▶ **SUPPLIED RECORDS**:
* * * *

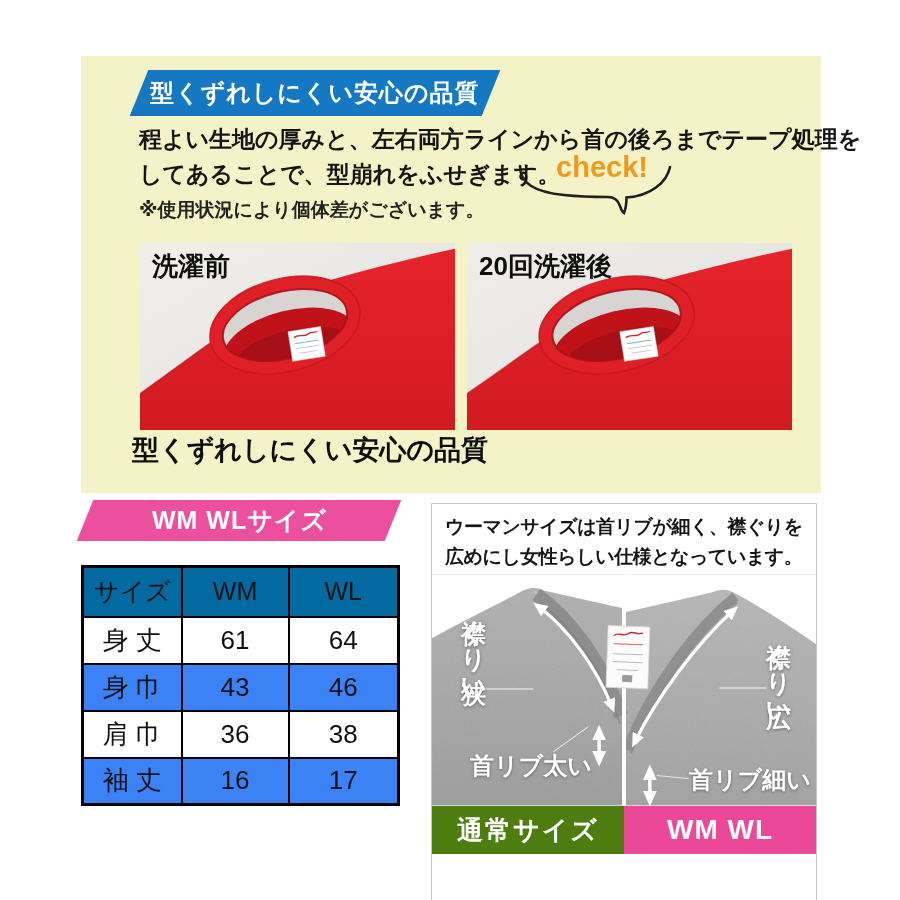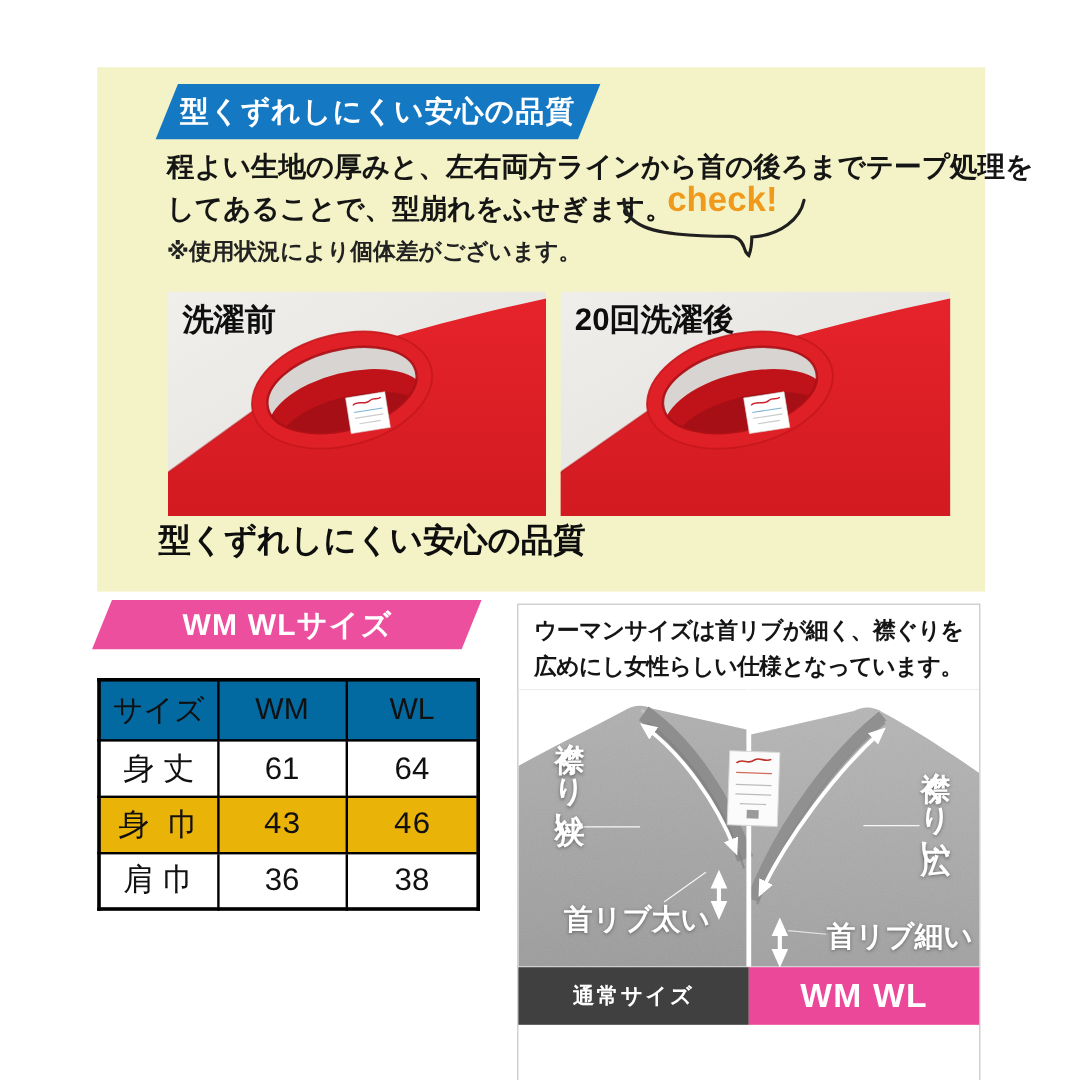--- a/index.html
+++ b/index.html
@@ -39,7 +39,7 @@
   .size-table{border:3px solid #000;}
   .size-table thead tr{height:50px;background:#0369a1;}
   .size-table tbody tr{height:47px;}
-  .size-table tbody tr.gray{background:#eab308;font-family:Liberation Mono, monospace;}
+  .size-table tbody tr.gray{background:#3b82f6;}
   .size-table th{font-size:25px;}
 
   

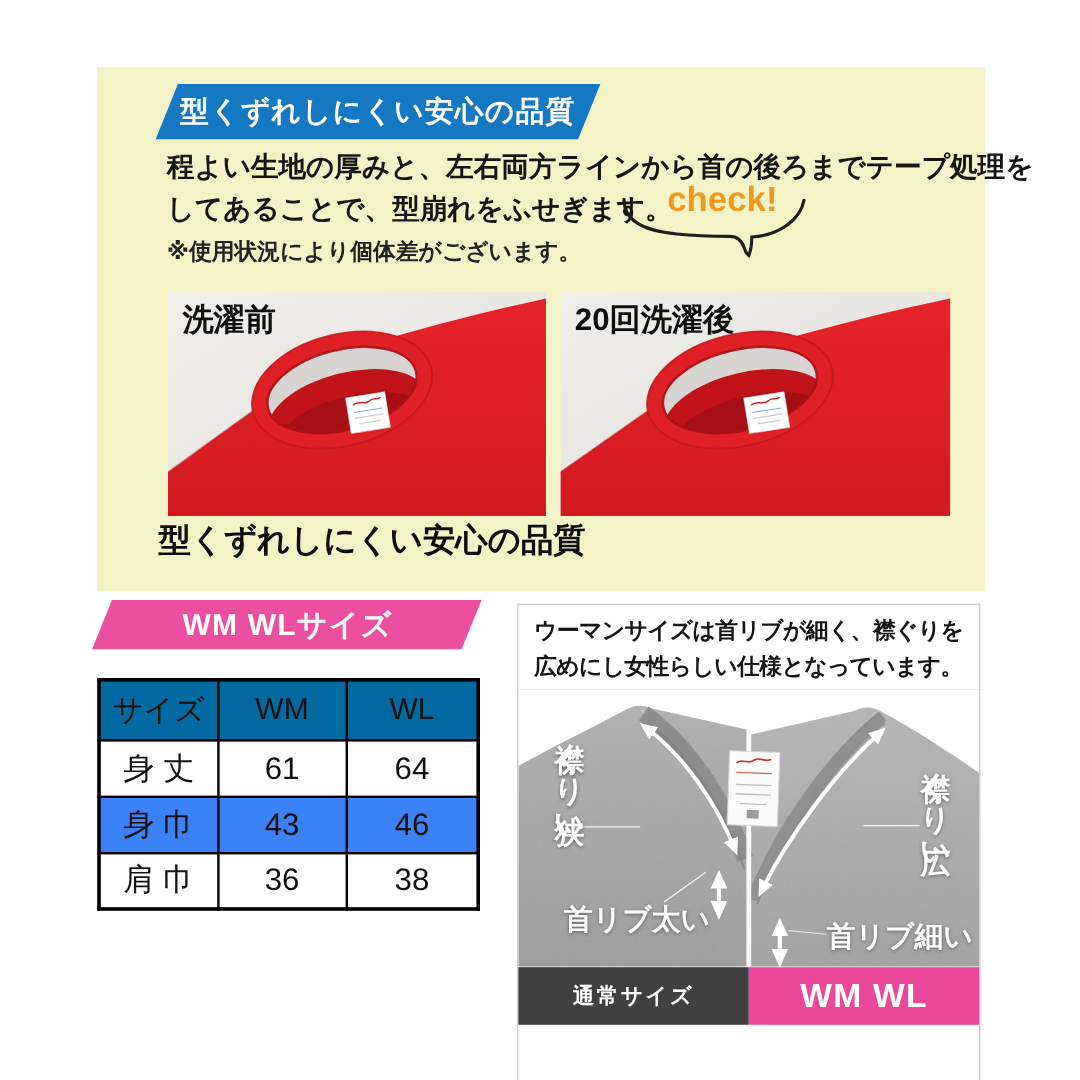--- a/index.html
+++ b/index.html
@@ -197,6 +197,11 @@
         <td>36</td>
         <td>38</td>
       </tr>
+      <tr class="gray">
+        <td>袖 丈</td>
+        <td>16</td>
+        <td>17</td>
+      </tr>
     </tbody>
   </table>
 

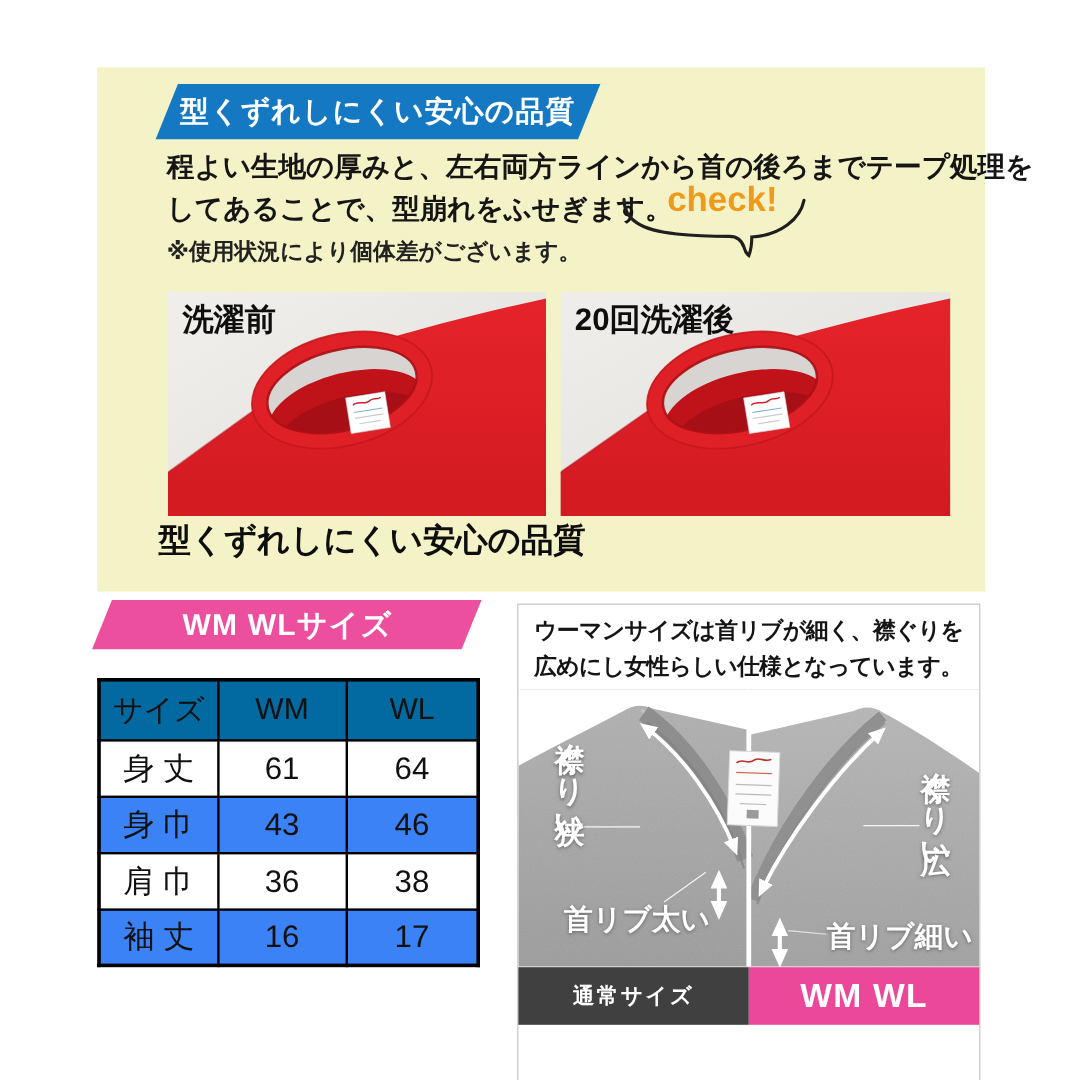--- a/index.html
+++ b/index.html
@@ -51,7 +51,7 @@
   .compare svg{position:absolute;left:0;top:0;}
   .compare-bars{position:absolute;left:0;top:232px;width:384px;height:48px;display:flex;}
   .bar{flex:1;display:flex;align-items:center;justify-content:center;color:#fff;font-weight:bold;}
-  .bar-blue{background:#404040;font-size:18px;letter-spacing:2px;}
+  .bar-blue{background:#4d7c0f;font-size:26px;letter-spacing:2px;}
   .bar-pink{background:#ec4899;font-size:28px;letter-spacing:1px;}
   .overlay-label{position:absolute;color:#fff;font-weight:bold;
                  text-shadow:0 1px 3px rgba(50,50,50,.55);z-index:2;}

* * * *

▶ **WORK ITEM**:
Your copy must repeat the data word for word and show none of its images.

▶ **YOUR SOLUTION**:
--- a/index.html
+++ b/index.html
@@ -39,7 +39,7 @@
   .size-table{border:3px solid #000;}
   .size-table thead tr{height:50px;background:#0369a1;}
   .size-table tbody tr{height:47px;}
-  .size-table tbody tr.gray{background:#eab308;font-family:Liberation Mono, monospace;}
+  .size-table tbody tr.gray{background:#3b82f6;}
   .size-table th{font-size:25px;}
 
   

--- a/index.html
+++ b/index.html
@@ -197,6 +197,11 @@
         <td>36</td>
         <td>38</td>
       </tr>
+      <tr class="gray">
+        <td>袖 丈</td>
+        <td>16</td>
+        <td>17</td>
+      </tr>
     </tbody>
   </table>
 

--- a/index.html
+++ b/index.html
@@ -51,7 +51,7 @@
   .compare svg{position:absolute;left:0;top:0;}
   .compare-bars{position:absolute;left:0;top:232px;width:384px;height:48px;display:flex;}
   .bar{flex:1;display:flex;align-items:center;justify-content:center;color:#fff;font-weight:bold;}
-  .bar-blue{background:#404040;font-size:18px;letter-spacing:2px;}
+  .bar-blue{background:#4d7c0f;font-size:26px;letter-spacing:2px;}
   .bar-pink{background:#ec4899;font-size:28px;letter-spacing:1px;}
   .overlay-label{position:absolute;color:#fff;font-weight:bold;
                  text-shadow:0 1px 3px rgba(50,50,50,.55);z-index:2;}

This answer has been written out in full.